Nearly eight months after delivering what was thought to be his farewell speech, a smiling Farrakhan strode onstage at the Atlanta Civic Center to an applauding and cheering audience of nearly 5,000. He warned the crowd not to be distracted by the successes of recent decades.

“We have to come out of the thinking of a slave and come into the thinking and acting of free men and women,” Farrakhan said. “We cannot depend on others for what the horrible condition of our people demands now that we do for ourselves.”

Farrakhan, 74, ceded leadership duties last year because of illness after nearly three decades. He had surgery for prostate cancer in January.

Last Tuesday night’s address was the keynote speech for Farrakhan’s Holy Day of Atonement, which also commemorated the 12th anniversary of the Million Man March, held Oct. 16, 1995 in Washington.

Farrakhan cut a healthy-looking figure in a gray and gold pinstriped suit, a wide smile flashing often under the trademark side-part in his wavy, black hair and thin-rimmed glasses.

The fiery orator spoke for nearly 2 1/2 hours, touching on issues including the disparities blacks face in areas such as education, health care, voting and incarceration, the Jena Six case in Louisiana, last weekend’s arrest of Atlanta rapper T.I. on federal weapons charges, the war in Iraq and the Michael Vick federal dogfighting case.

He criticized both the black middle and upper classes and white America, and said that separation from a world of materialism and individualism was the only way the entire black community could progress.

In addition to racial disparities, violence committed against blacks at the hands of other blacks is also a threat — and one that did not exist during the struggle for civil rights, Farrakhan said.

“I want to talk to my gang-banging family,” he said. “You make it very difficult for me. In the ’60s, we knew who the enemy was. But in 2007, you are the enemy. How can I do what is right by you while I watch you do wrong by one another?”

High-profile examples of success like Oprah Winfrey, Sen. Barack Obama, Colin Powell and Condoleezza Rice give blacks a false impression of success, Farrakhan said.

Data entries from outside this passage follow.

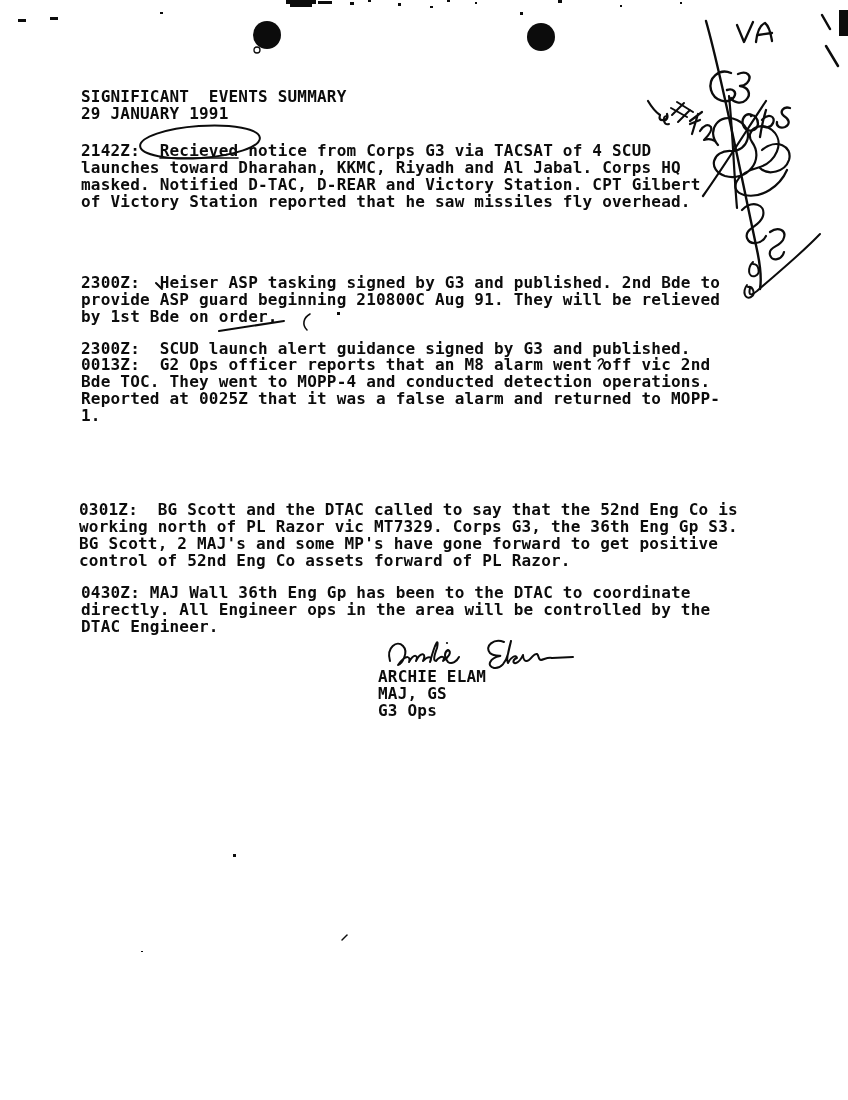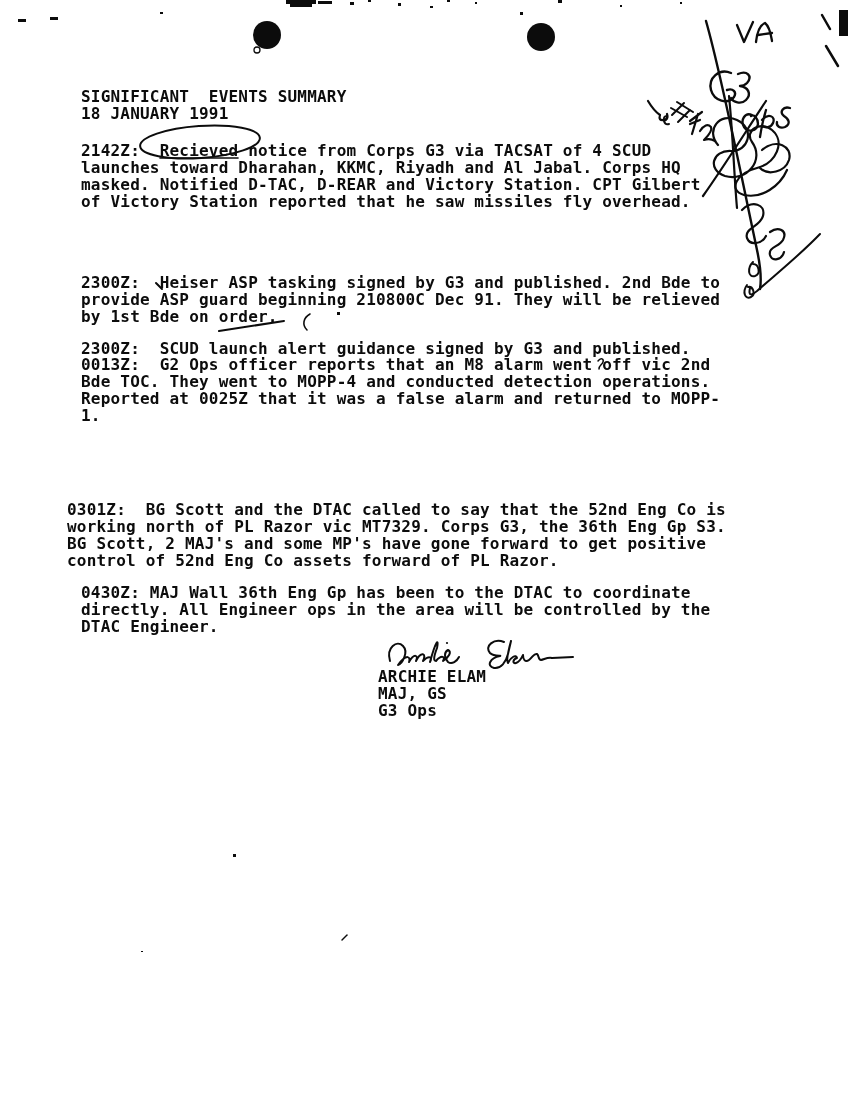--- a/index.html
+++ b/index.html
@@ -24,7 +24,7 @@
 <div class="page">
 
   <pre class="t" style="left:81px; top:88px">SIGNIFICANT  EVENTS SUMMARY</pre>
-  <pre class="t" style="left:81px; top:105px">18 JANUARY 1991</pre>
+  <pre class="t" style="left:81px; top:105px">29 JANUARY 1991</pre>
 
   <pre class="t" style="left:81px; top:142px">2142Z:  Recieved notice from Corps G3 via TACSAT of 4 SCUD
 launches toward Dharahan, KKMC, Riyadh and Al Jabal. Corps HQ

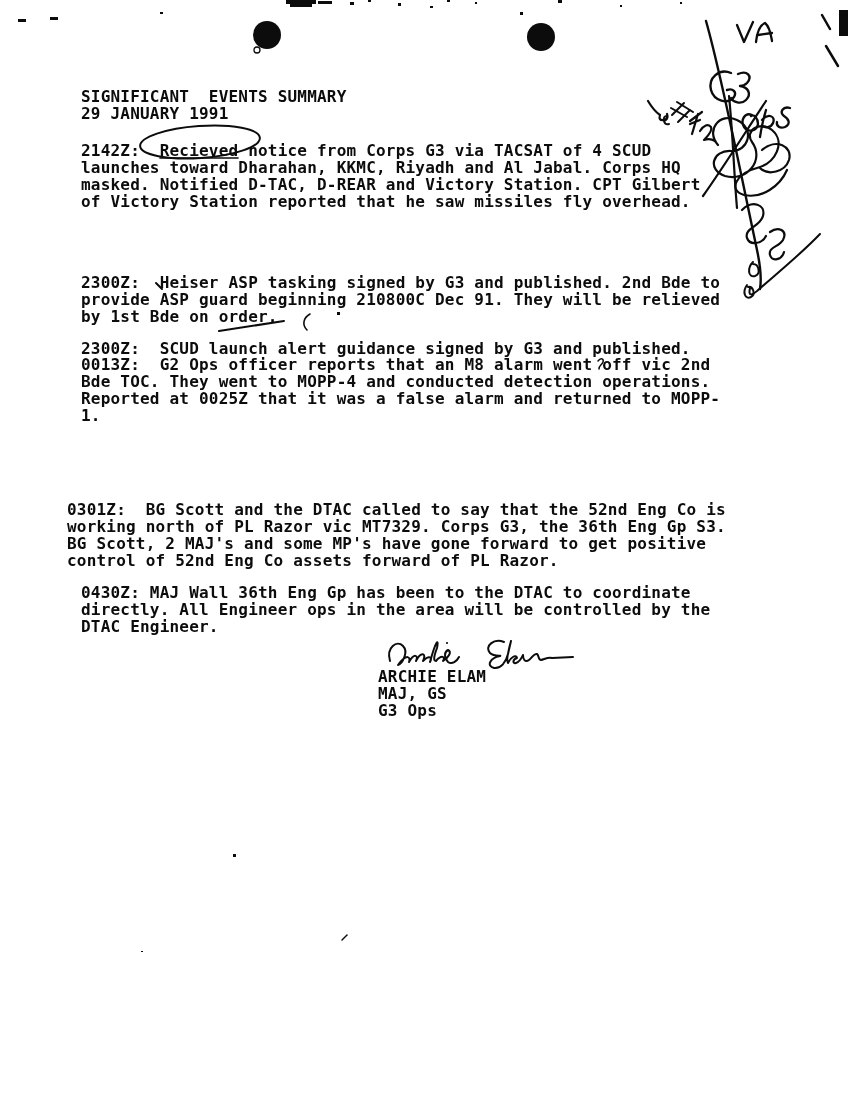--- a/index.html
+++ b/index.html
@@ -31,7 +31,7 @@
 masked. Notified D-TAC, D-REAR and Victory Station. CPT Gilbert
 of Victory Station reported that he saw missiles fly overhead.</pre>
   <pre class="t" style="left:81px; top:274px">2300Z:  Heiser ASP tasking signed by G3 and published. 2nd Bde to
-provide ASP guard beginning 210800C Dec 91. They will be relieved
+provide ASP guard beginning 210800C Aug 91. They will be relieved
 by 1st Bde on order.</pre>
   <pre class="t" style="left:81px; top:340px">2300Z:  SCUD launch alert guidance signed by G3 and published.</pre>
   <pre class="t" style="left:81px; top:356px">0013Z:  G2 Ops officer reports that an M8 alarm went off vic 2nd

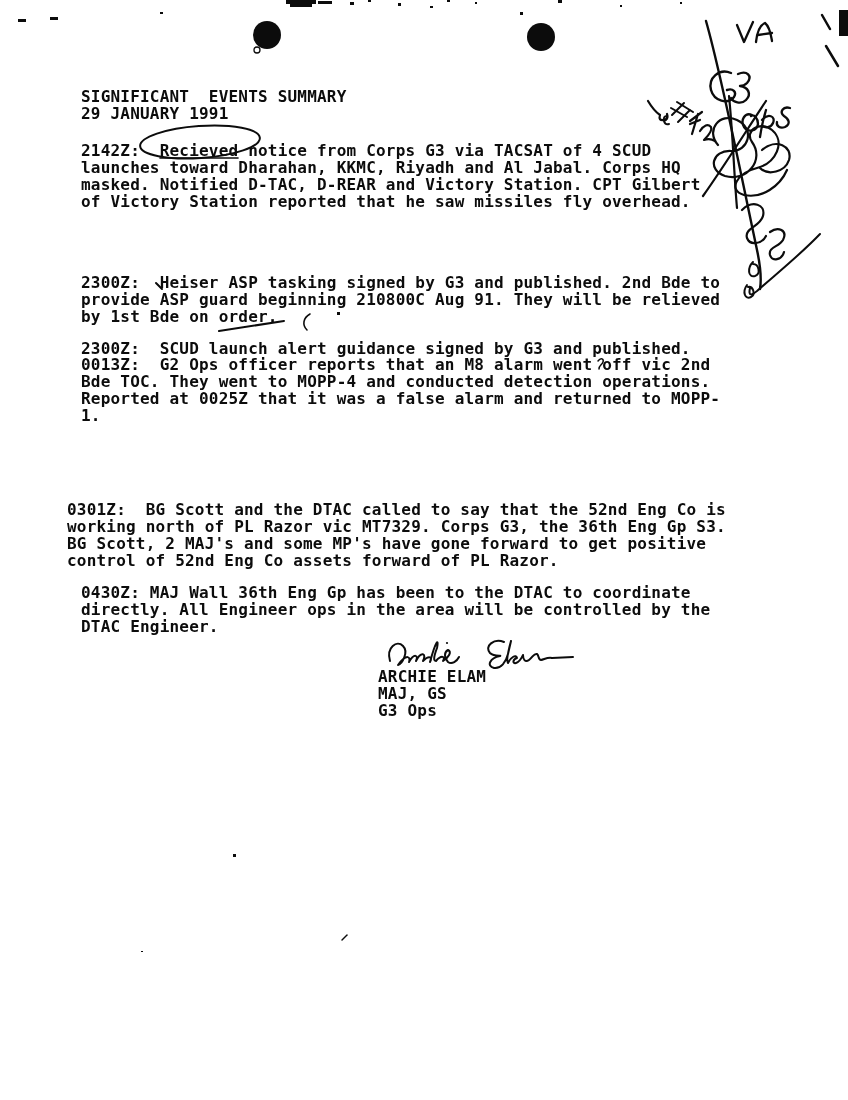--- a/index.html
+++ b/index.html
@@ -38,7 +38,7 @@
 Bde TOC. They went to MOPP-4 and conducted detection operations.
 Reported at 0025Z that it was a false alarm and returned to MOPP-
 1.</pre>
-  <pre class="t" style="left:67px; top:501px">0301Z:  BG Scott and the DTAC called to say that the 52nd Eng Co is
+  <pre class="t" style="left:79px; top:501px">0301Z:  BG Scott and the DTAC called to say that the 52nd Eng Co is
 working north of PL Razor vic MT7329. Corps G3, the 36th Eng Gp S3.
 BG Scott, 2 MAJ's and some MP's have gone forward to get positive
 control of 52nd Eng Co assets forward of PL Razor.</pre>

As a result, middle-class black America has gotten too comfortable with the trappings of the American dream, he told the approving audience.

“A life of ease sometimes makes you forget the struggle,” he warned. “It’s becoming a plantation again, but you can’t fight that because you want to keep your little job.”

The success of a few is negated by the continued poverty of millions of blacks in America, Farrakhan said, adding that now is the time to stop the cycle of poverty and violence.

“It’s time for you scared-to-death Negroes to bite the dust,” he said. “Our people must be free. This peaceful coexistence with the murder of our people has to stop.”

The rally of thousands of black Americans in Jena, La., last month was a wake-up call, Farrakhan said.
“We should let the world know that we’re tired,” he said.